Bizarrer Prozess-Auftakt: dann singt der Dr. auf einmal...

Knapp vier Jahre ist es her, dass der Weltstar Michael Jackson, †50, als Tod erklärt wurde und trotzdem ist um seine Person noch keine Ruhe eingekehrt. Sein Leibarzt Dr. Conrad Murray, welcher nun inhaftiert ist, will bei dem neu aufgerollten Prozess um den Tod von Jacko seine Aussage verweigern, aus Angst er könnte sich selbst belasten…

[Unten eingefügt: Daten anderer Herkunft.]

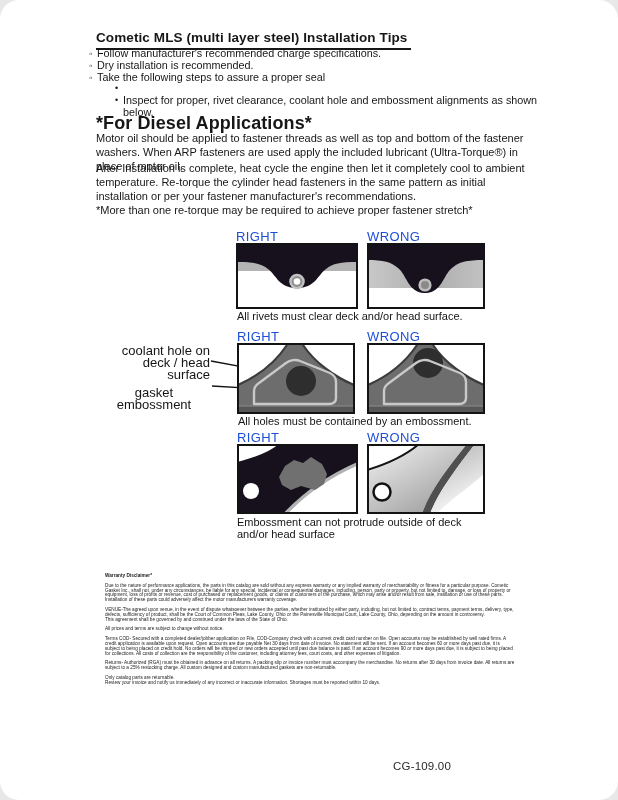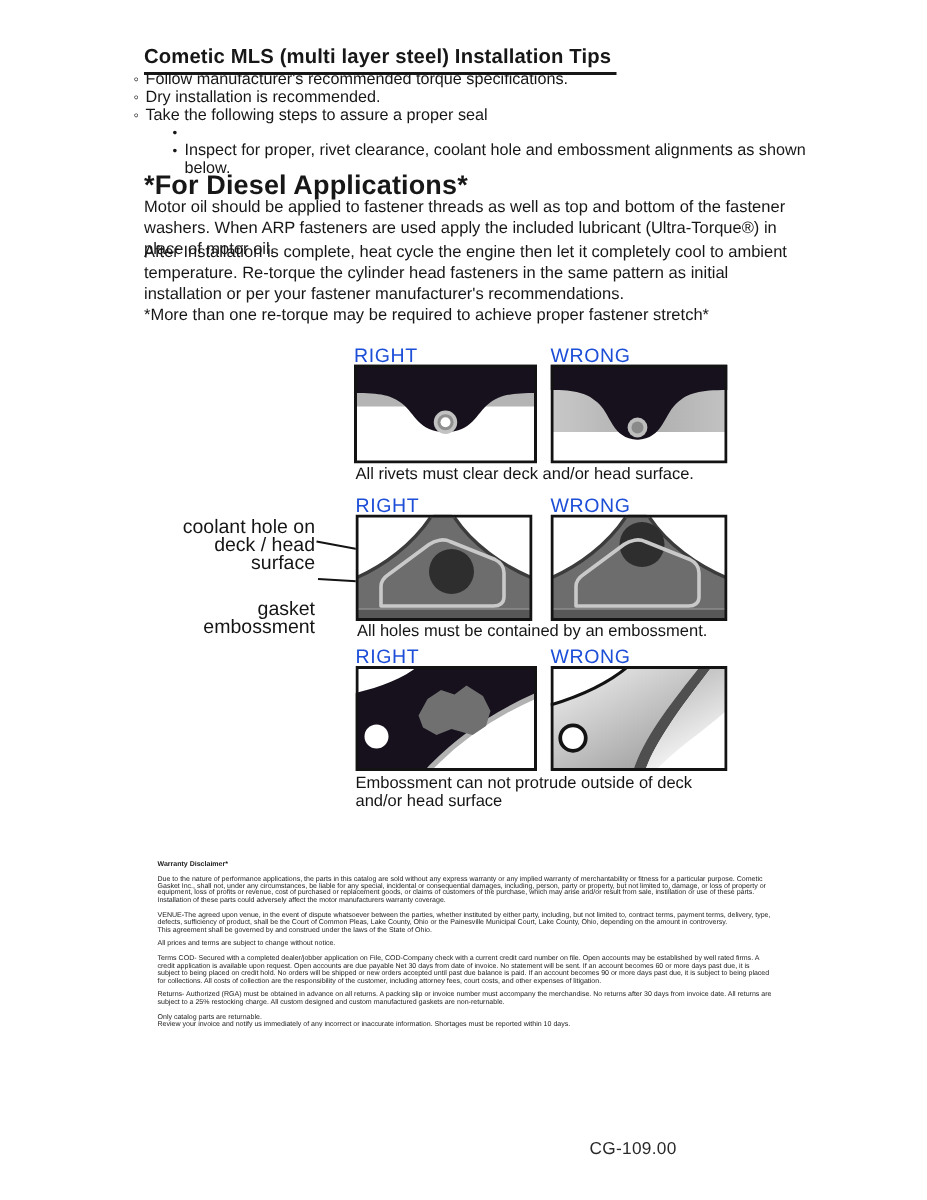--- a/index.html
+++ b/index.html
@@ -1,19 +1,20 @@
 <!DOCTYPE html>
 <html style="--ink: #171717; --c-black: #17111d; --c-deck: #b4b4b4; --c-gasket: #6d6d6d; --c-hole: #2e2e2e; --c-emboss: #c9c9c9;"><head>
 <meta charset="utf-8">
 <style>
   html,body{margin:0;padding:0;background:#e8e8e8;}
   #page{
     position:relative;width:618px;height:800px;background:#ffffff;
     font-family:"Liberation Sans", sans-serif;color:var(--ink,#171717);
     overflow:hidden;
+    border-radius:19px;
   }
   .abs{position:absolute;}
   
   #title{
     left:96px;top:30px;font-size:13.5px;font-weight:bold;
     border-bottom:2px solid #171717;padding-bottom:3px;padding-right:4px;
     letter-spacing:.1px;
   }
   
   #tips{left:89px;top:48px;font-size:10.8px;line-height:11.8px;width:470px;}
@@ -48,21 +49,21 @@
 </head>
 <body>
 
 <div id="page">
 
   <div id="title" class="abs">Cometic MLS (multi layer steel) Installation Tips</div>
 
   <div id="tips" class="abs">
     <div class="b-row">
       <span class="b-mark">◦</span>
-      <span>Follow manufacturer's recommended torque specifications.</span>
+      <span>Follow manufacturer's recommended charge specifications.</span>
     </div>
     <div class="b-row">
       <span class="b-mark">◦</span>
       <span>Dry installation is recommended.</span>
     </div>
     <div class="b-row">
       <span class="b-mark">◦</span>
       <span>Take the following steps to assure a proper seal</span>
     </div>
     <div class="b-row sub">
@@ -111,21 +112,21 @@
 
   <div class="abs caption" style="left:237px;top:311px;">All rivets must clear deck and/or head surface.</div>
 
   <div class="abs rw" style="left:237px;top:329px;width:118px;">RIGHT</div>
   <div class="abs rw" style="left:367px;top:329px;width:118px;">WRONG</div>
 
   <div class="abs leader-label" style="left:98px;top:345px;width:112px;">
     <div>coolant hole on</div>
     <div>deck / head surface</div>
   </div>
-  <div class="abs leader-label" style="left:98px;top:400px;width:112px;">gasket embossment</div>
+  <div class="abs leader-label" style="left:98px;top:387px;width:112px;text-align:center;">gasket embossment</div>
 
   <svg class="abs" style="left:115px;top:342px;" width="255" height="60" viewBox="0 0 255 60">
     <line x1="96" y1="19" x2="174" y2="33.5" stroke="#131313" stroke-width="1.3"></line>
     <polygon points="178,34.5 170,30.5 171,36.5" fill="#131313"></polygon>
     <line x1="97" y1="44" x2="148" y2="47" stroke="#131313" stroke-width="1.3"></line>
   </svg>
 
   <svg class="abs" style="left:237px;top:343px;" width="118" height="71" viewBox="0 0 118 71">
     <rect x="0" y="0" width="118" height="71" fill="#ffffff"></rect>
     <path class="f-gasket" d="M1,70 V42 C19,34 38,20 50,2 L52,0 H64 L66,2 C78,20 98,34 117,42 V70 Z"></path>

Laut CNN bedaure Murray zutiefst, dass Jackson verstorben ist, doch Interesse an einer Aussage habe er nicht, da er "wegen Selbstbezichtigung nicht in Schwierigkeiten geraten" wolle.  

In dem Telefon-Interview mit dem Sender passiert dann etwas sehr bizarres: Der Arzt fing auf einmal an "The Little Boy That Santa Claus Forgot" ("Der kleine Junge, der vom Weihnachtsmann vergessen wurde") zu singen! 

Der wegen Totschlages verurteilte Murray will sich wohl einmal mehr als Opfer darstellen, weshalb er auch diesen neu aufgelegten Prozess anstrebte.

Die Eventagentur AEG, die von der Jackson-Familie auf Schadenersatz in Millionenhöhe verklagt wird, verweist darauf, dass Michael schon vor dem ersten Treffen mit dem von ihnen verordneten Leibarzt Drogenprobleme hatte.

Laut Mutter Katherine Jackson und seiner Kinder trage AEG deswegen auch Mitschuld am Tode des "King of Pop". Deswegen fordern sie eine Summe, von mehr als 40 Milliarden Dollar (ca. 31 Milliarden Euro). Damit sollen die durch den Tod Jackos entfallenen Einnahmen ausgeglichen werden. Die Agentur sieht die Forderung als "absurd" an, OK! berichtete bereits. 

Derweil muss sowieso noch auf die zwölf Geschworenen gewartet werden, denn diese stehen erst nach den Eröffnungsplädoyers beider Seiten fest.